* [Task item]:
Output each record verbatim, with pictures left out.

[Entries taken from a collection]
━━━━━━━━

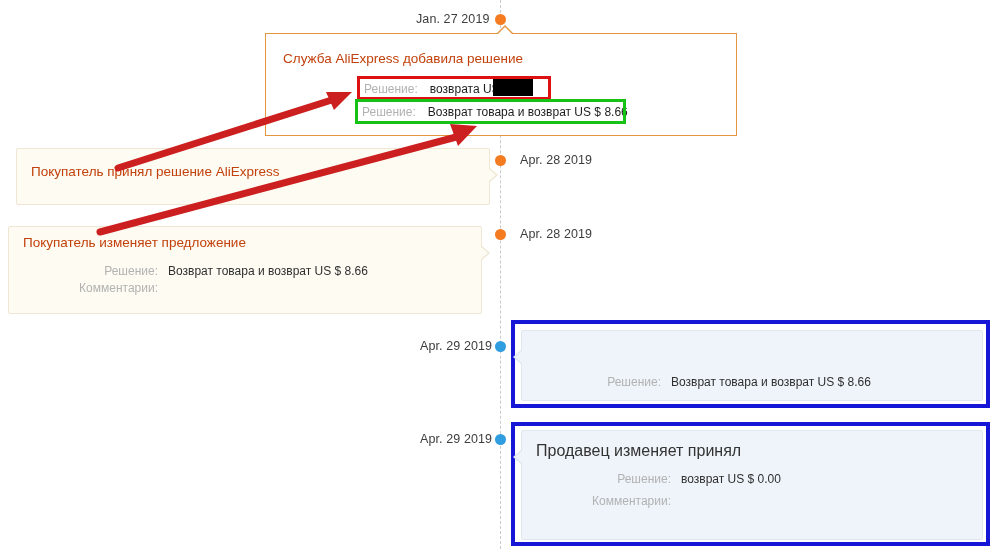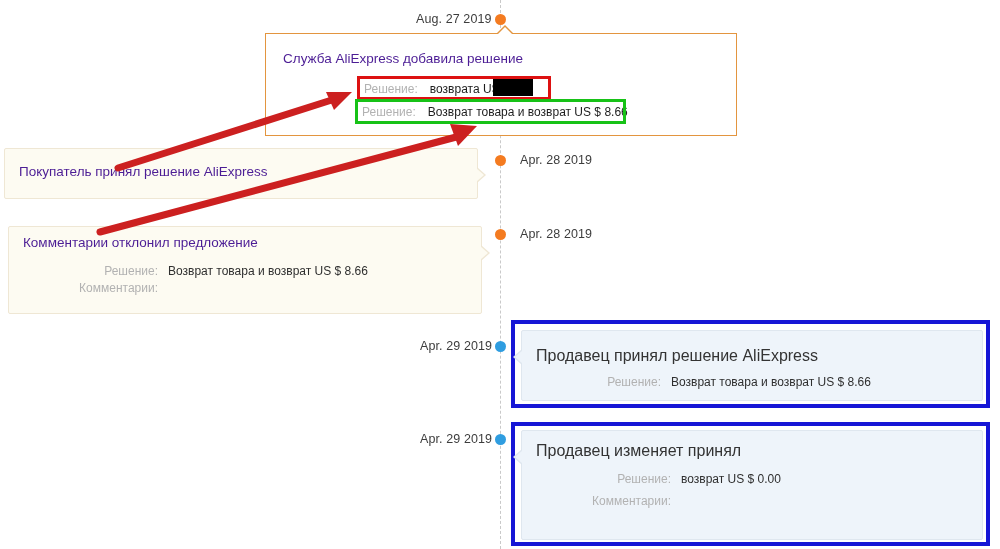--- a/index.html
+++ b/index.html
@@ -342,7 +342,7 @@
 <div class="tl-dot blue" style="top:341px"></div>
 <div class="tl-dot blue" style="top:434px"></div>
 
-<div class="tl-date" style="left:416px; top:12px">Aug. 27 2019</div>
+<div class="tl-date" style="left:416px; top:12px">Jan. 27 2019</div>
 <div class="tl-date" style="left:520px; top:153px">Apr. 28 2019</div>
 <div class="tl-date" style="left:520px; top:227px">Apr. 28 2019</div>
 <div class="tl-date" style="left:420px; top:339px">Apr. 29 2019</div>

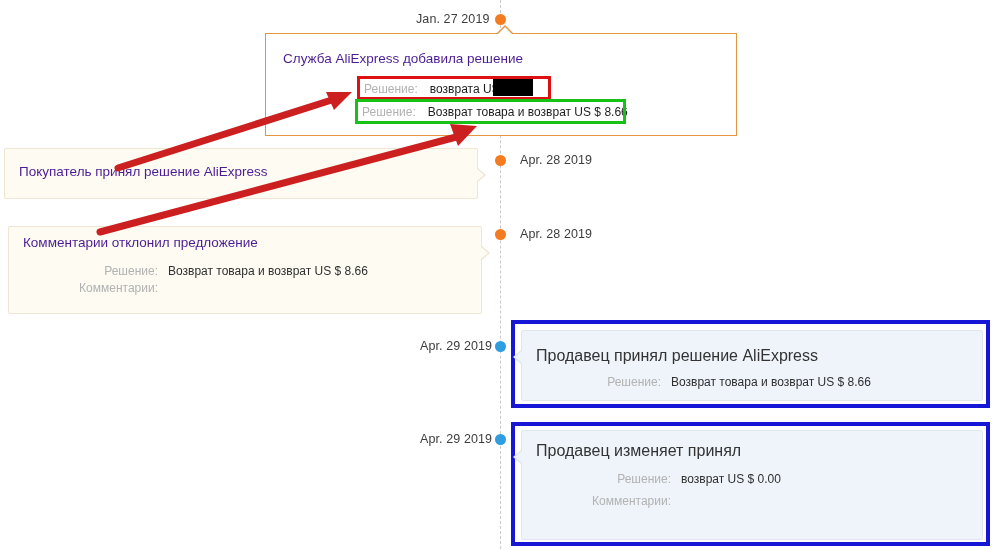--- a/index.html
+++ b/index.html
@@ -54,7 +54,7 @@
   }
   .card .title {
     font-size: 13.5px;
-    color: #4c1d95;
+    color: #c2410c;
     white-space: nowrap;
   }
   .kv {

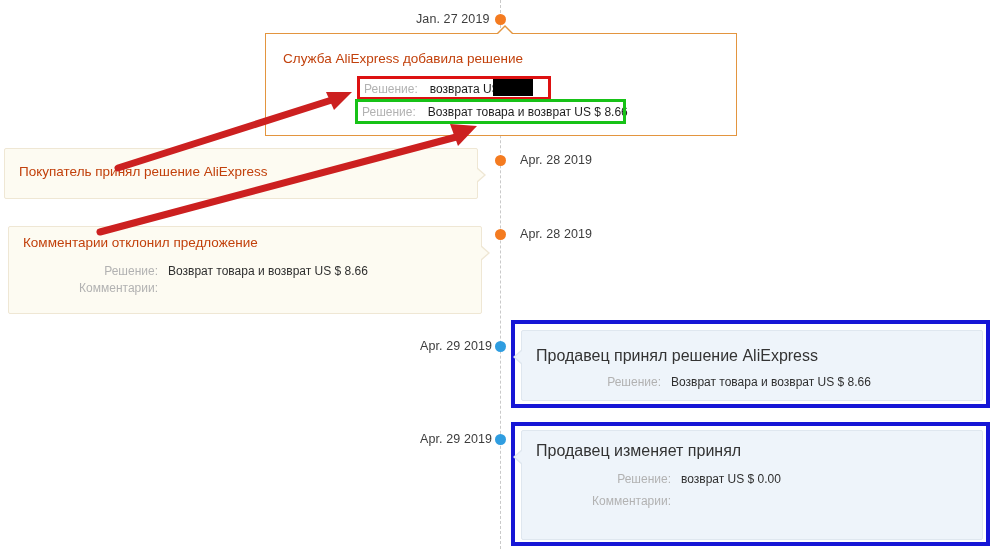--- a/index.html
+++ b/index.html
@@ -170,10 +170,10 @@
 
   
   #card-buyer-accepted {
-    left: 4px;
+    left: 16px;
     top: 148px;
     width: 474px;
-    height: 51px;
+    height: 57px;
   }
   #card-buyer-accepted .title {
     position: absolute;

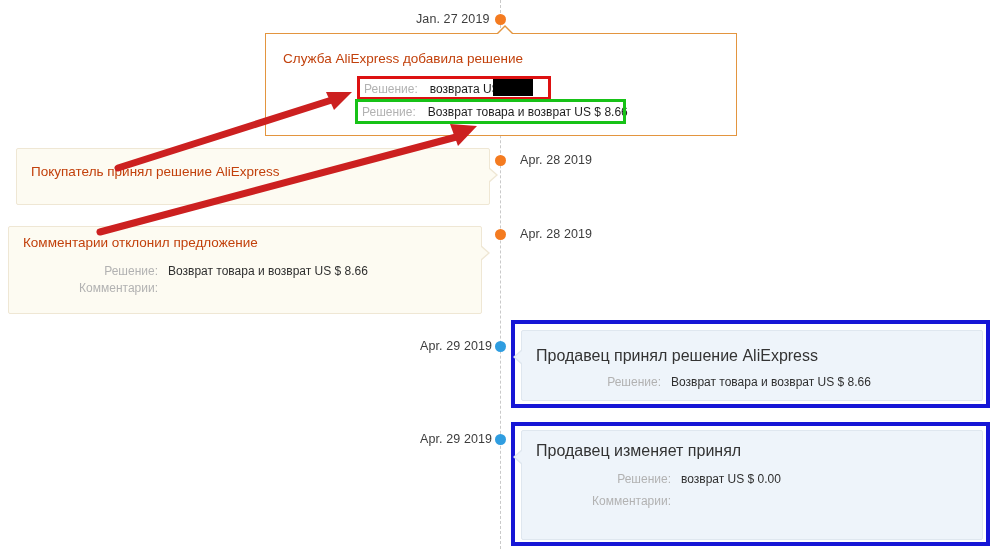--- a/index.html
+++ b/index.html
@@ -374,7 +374,7 @@
 
 <div class="card" id="card-buyer-declined">
   <div class="nub-right"></div>
-  <div class="title">Комментарии отклонил предложение</div>
+  <div class="title">Покупатель изменяет предложение</div>
   <div class="rows">
     <div class="kv">
       <span class="k">Решение:</span>

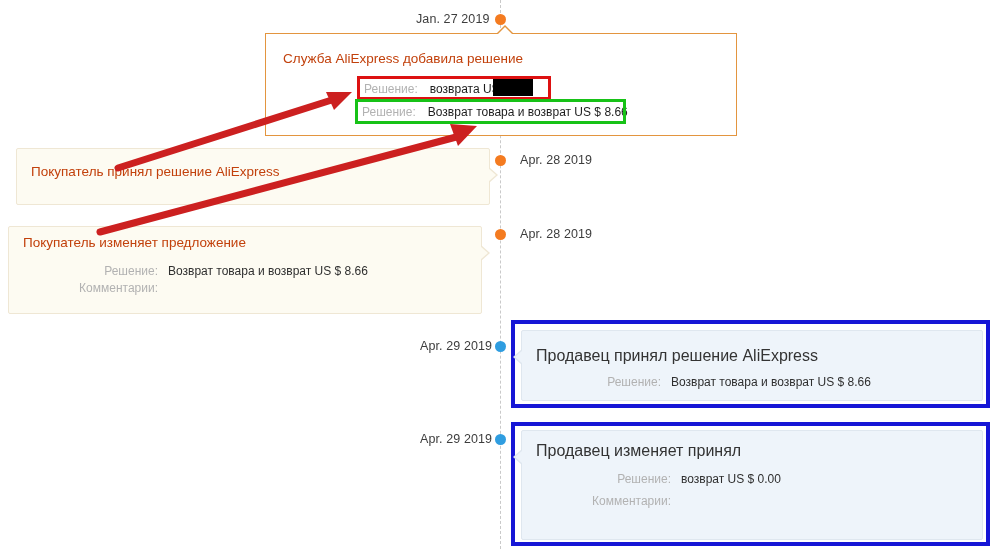--- a/index.html
+++ b/index.html
@@ -390,7 +390,6 @@
 <div id="hl-seller-accepted"></div>
 <div id="card-seller-accepted">
   <div class="nub-left"></div>
-  <div class="title">Продавец принял решение AliExpress</div>
   <div class="rows">
     <div class="kv">
       <span class="k">Решение:</span>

━━━━━━━━

* [Task solution]:
--- a/index.html
+++ b/index.html
@@ -342,7 +342,7 @@
 <div class="tl-dot blue" style="top:341px"></div>
 <div class="tl-dot blue" style="top:434px"></div>
 
-<div class="tl-date" style="left:416px; top:12px">Aug. 27 2019</div>
+<div class="tl-date" style="left:416px; top:12px">Jan. 27 2019</div>
 <div class="tl-date" style="left:520px; top:153px">Apr. 28 2019</div>
 <div class="tl-date" style="left:520px; top:227px">Apr. 28 2019</div>
 <div class="tl-date" style="left:420px; top:339px">Apr. 29 2019</div>

--- a/index.html
+++ b/index.html
@@ -54,7 +54,7 @@
   }
   .card .title {
     font-size: 13.5px;
-    color: #4c1d95;
+    color: #c2410c;
     white-space: nowrap;
   }
   .kv {

--- a/index.html
+++ b/index.html
@@ -170,10 +170,10 @@
 
   
   #card-buyer-accepted {
-    left: 4px;
+    left: 16px;
     top: 148px;
     width: 474px;
-    height: 51px;
+    height: 57px;
   }
   #card-buyer-accepted .title {
     position: absolute;

--- a/index.html
+++ b/index.html
@@ -374,7 +374,7 @@
 
 <div class="card" id="card-buyer-declined">
   <div class="nub-right"></div>
-  <div class="title">Комментарии отклонил предложение</div>
+  <div class="title">Покупатель изменяет предложение</div>
   <div class="rows">
     <div class="kv">
       <span class="k">Решение:</span>

--- a/index.html
+++ b/index.html
@@ -390,7 +390,6 @@
 <div id="hl-seller-accepted"></div>
 <div id="card-seller-accepted">
   <div class="nub-left"></div>
-  <div class="title">Продавец принял решение AliExpress</div>
   <div class="rows">
     <div class="kv">
       <span class="k">Решение:</span>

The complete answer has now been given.